## Exercise material
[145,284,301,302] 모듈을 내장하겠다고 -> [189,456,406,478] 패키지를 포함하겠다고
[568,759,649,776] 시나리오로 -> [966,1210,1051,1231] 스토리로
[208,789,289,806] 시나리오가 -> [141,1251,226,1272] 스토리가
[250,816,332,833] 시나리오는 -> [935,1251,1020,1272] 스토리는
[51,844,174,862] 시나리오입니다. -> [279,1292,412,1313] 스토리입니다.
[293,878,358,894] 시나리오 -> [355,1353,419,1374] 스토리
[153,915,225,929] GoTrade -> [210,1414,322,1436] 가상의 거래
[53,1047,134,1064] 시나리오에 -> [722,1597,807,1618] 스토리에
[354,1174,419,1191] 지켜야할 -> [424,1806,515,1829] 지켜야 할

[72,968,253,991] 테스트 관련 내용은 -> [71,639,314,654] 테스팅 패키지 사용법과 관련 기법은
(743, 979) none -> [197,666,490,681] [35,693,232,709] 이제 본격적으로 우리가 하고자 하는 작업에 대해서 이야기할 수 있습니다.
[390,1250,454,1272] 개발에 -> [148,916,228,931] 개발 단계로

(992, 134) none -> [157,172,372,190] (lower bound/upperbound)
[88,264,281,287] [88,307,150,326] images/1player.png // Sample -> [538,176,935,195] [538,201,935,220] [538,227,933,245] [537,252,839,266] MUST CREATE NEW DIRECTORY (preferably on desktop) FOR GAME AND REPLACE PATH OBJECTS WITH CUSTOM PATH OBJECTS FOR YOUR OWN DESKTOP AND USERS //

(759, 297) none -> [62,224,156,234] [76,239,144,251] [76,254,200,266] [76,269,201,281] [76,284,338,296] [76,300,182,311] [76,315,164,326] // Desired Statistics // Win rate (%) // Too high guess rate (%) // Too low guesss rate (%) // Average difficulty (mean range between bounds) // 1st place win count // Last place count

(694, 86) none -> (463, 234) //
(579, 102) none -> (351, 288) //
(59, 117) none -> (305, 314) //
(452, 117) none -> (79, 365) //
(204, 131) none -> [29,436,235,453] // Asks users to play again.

## What the task requires
Output all entries exactly as given above.

## Answer to the exercise
[145,284,301,302] 모듈을 내장하겠다고 -> [189,456,406,478] 패키지를 포함하겠다고
[568,759,649,776] 시나리오로 -> [966,1210,1051,1231] 스토리로
[208,789,289,806] 시나리오가 -> [141,1251,226,1272] 스토리가
[250,816,332,833] 시나리오는 -> [935,1251,1020,1272] 스토리는
[51,844,174,862] 시나리오입니다. -> [279,1292,412,1313] 스토리입니다.
[293,878,358,894] 시나리오 -> [355,1353,419,1374] 스토리
[153,915,225,929] GoTrade -> [210,1414,322,1436] 가상의 거래
[53,1047,134,1064] 시나리오에 -> [722,1597,807,1618] 스토리에
[354,1174,419,1191] 지켜야할 -> [424,1806,515,1829] 지켜야 할

[72,968,253,991] 테스트 관련 내용은 -> [71,639,314,654] 테스팅 패키지 사용법과 관련 기법은
(743, 979) none -> [197,666,490,681] [35,693,232,709] 이제 본격적으로 우리가 하고자 하는 작업에 대해서 이야기할 수 있습니다.
[390,1250,454,1272] 개발에 -> [148,916,228,931] 개발 단계로

(992, 134) none -> [157,172,372,190] (lower bound/upperbound)
[88,264,281,287] [88,307,150,326] images/1player.png // Sample -> [538,176,935,195] [538,201,935,220] [538,227,933,245] [537,252,839,266] MUST CREATE NEW DIRECTORY (preferably on desktop) FOR GAME AND REPLACE PATH OBJECTS WITH CUSTOM PATH OBJECTS FOR YOUR OWN DESKTOP AND USERS //

(759, 297) none -> [62,224,156,234] [76,239,144,251] [76,254,200,266] [76,269,201,281] [76,284,338,296] [76,300,182,311] [76,315,164,326] // Desired Statistics // Win rate (%) // Too high guess rate (%) // Too low guesss rate (%) // Average difficulty (mean range between bounds) // 1st place win count // Last place count

(694, 86) none -> (463, 234) //
(579, 102) none -> (351, 288) //
(59, 117) none -> (305, 314) //
(452, 117) none -> (79, 365) //
(204, 131) none -> [29,436,235,453] // Asks users to play again.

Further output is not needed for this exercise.